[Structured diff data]
= = = = =

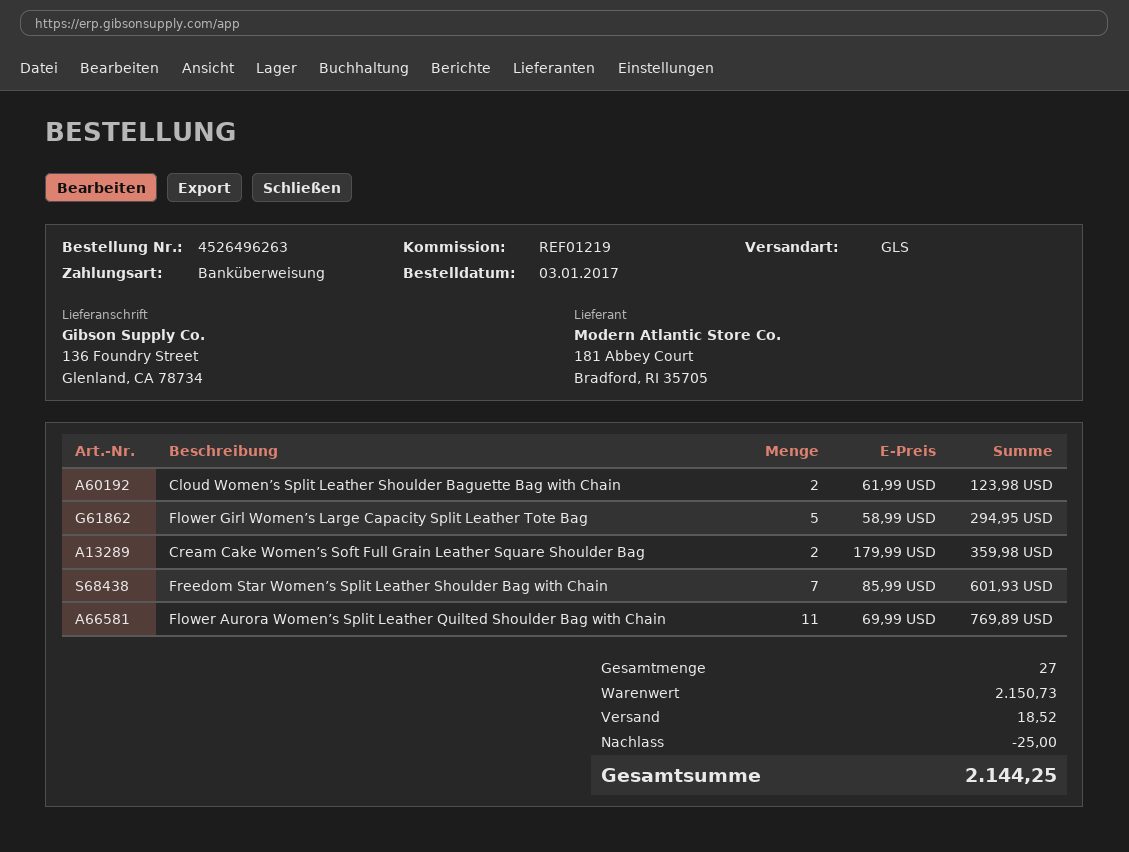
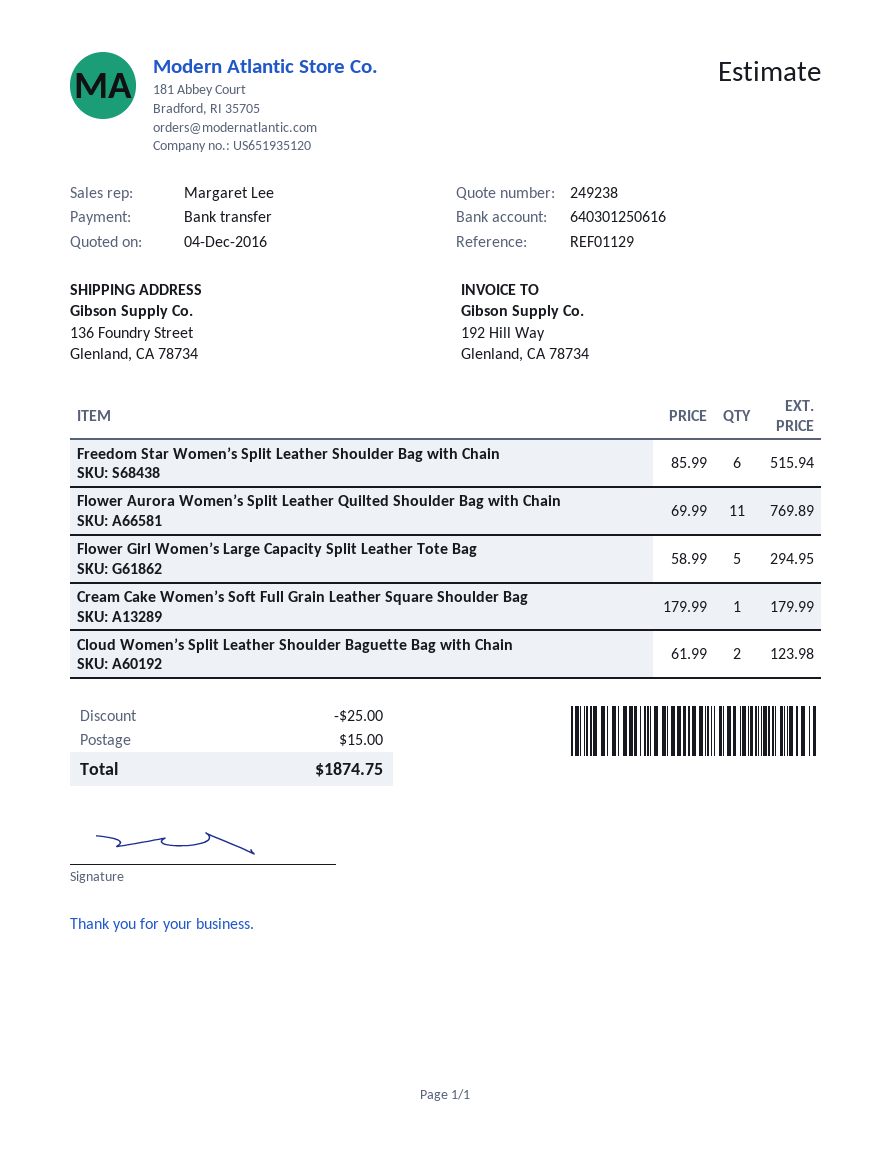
reference: REF01219 -> REF01129
Cream Cake Women’s Soft Full Grain Leather Square Shoulder Bag: 2 x 179.99 = 359.98 -> 1 x 179.99 = 179.99
Freedom Star Women’s Split Leather Shoulder Bag with Chain: 7 x 85.99 = 601.93 -> 6 x 85.99 = 515.94
shipping: 18.52 -> 15.00
total: 2144.25 -> 1874.75

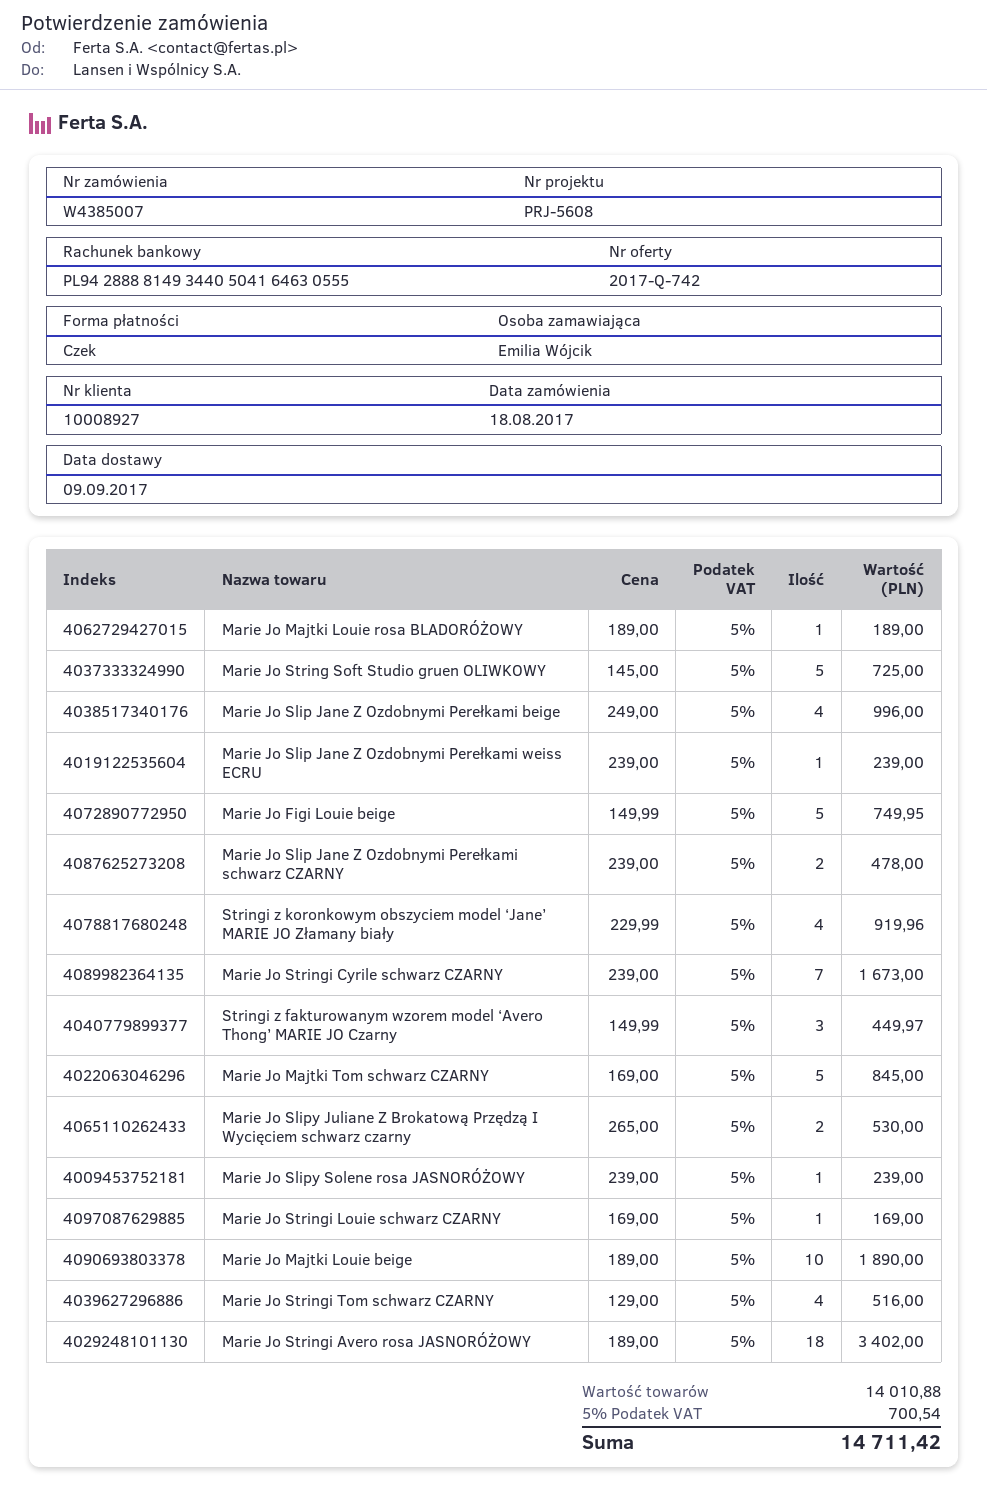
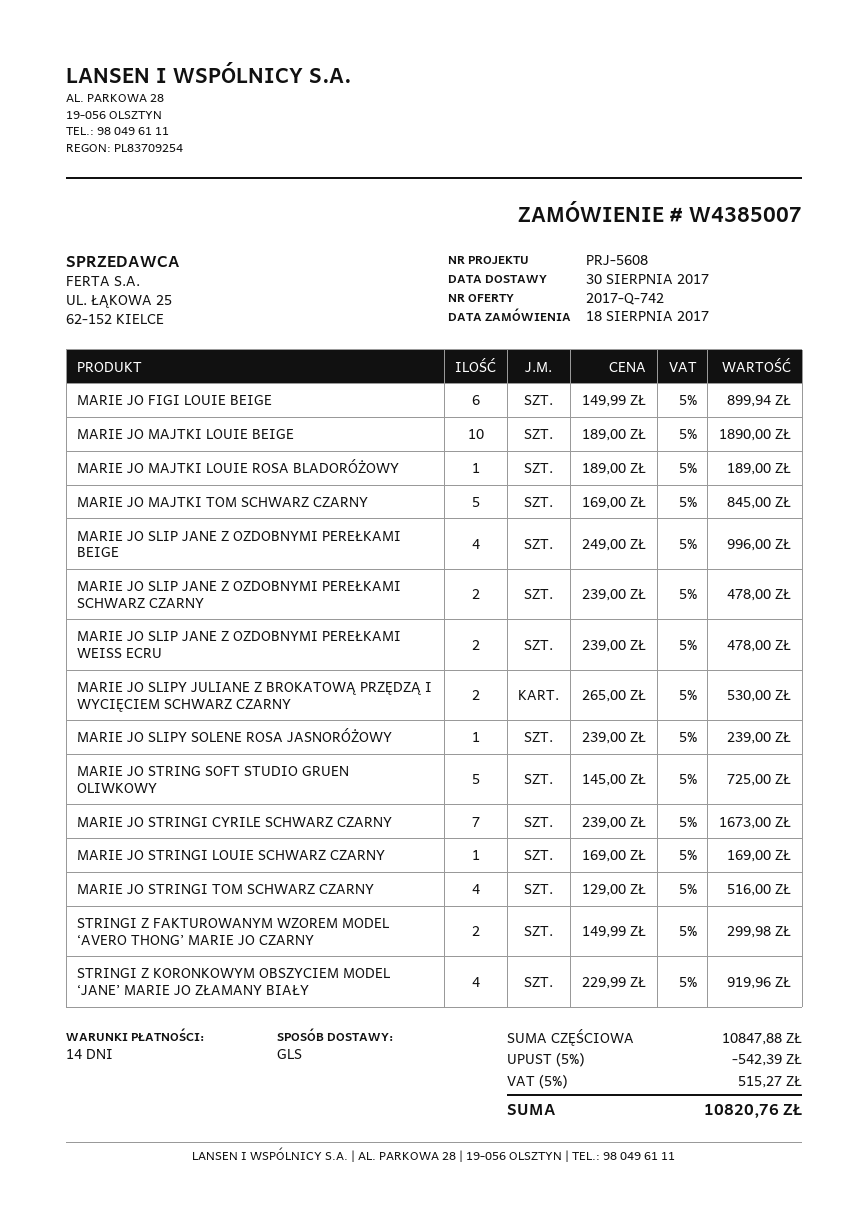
delivery date: 2017-09-09 -> 2017-08-30
Marie Jo Slip Jane Z Ozdobnymi Perełkami weiss ECRU: 1 x 239.00 = 239.00 -> 2 x 239.00 = 478.00
Marie Jo Figi Louie beige: 5 x 149.99 = 749.95 -> 6 x 149.99 = 899.94
Stringi z fakturowanym wzorem model ‘Avero Thong’ MARIE JO Czarny: 3 x 149.99 = 449.97 -> 2 x 149.99 = 299.98
Marie Jo Stringi Avero rosa JASNORÓŻOWY: 18 x 189.00 = 3402.00 -> none
subtotal: 14010.88 -> 10847.88
discount: none -> 5% = 542.39
tax: 5% = 700.54 -> 5% = 515.27
total: 14711.42 -> 10820.76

= = = = =

### YOUR GOAL
When the line containing "Freedom Star Women’s" has been located, retype it and each line after it through the end of the records, excluding the pictures and adding nothing else.

### RESULT BELOW
Freedom Star Women’s Split Leather Shoulder Bag with Chain: 7 x 85.99 = 601.93 -> 6 x 85.99 = 515.94
shipping: 18.52 -> 15.00
total: 2144.25 -> 1874.75

delivery date: 2017-09-09 -> 2017-08-30
Marie Jo Slip Jane Z Ozdobnymi Perełkami weiss ECRU: 1 x 239.00 = 239.00 -> 2 x 239.00 = 478.00
Marie Jo Figi Louie beige: 5 x 149.99 = 749.95 -> 6 x 149.99 = 899.94
Stringi z fakturowanym wzorem model ‘Avero Thong’ MARIE JO Czarny: 3 x 149.99 = 449.97 -> 2 x 149.99 = 299.98
Marie Jo Stringi Avero rosa JASNORÓŻOWY: 18 x 189.00 = 3402.00 -> none
subtotal: 14010.88 -> 10847.88
discount: none -> 5% = 542.39
tax: 5% = 700.54 -> 5% = 515.27
total: 14711.42 -> 10820.76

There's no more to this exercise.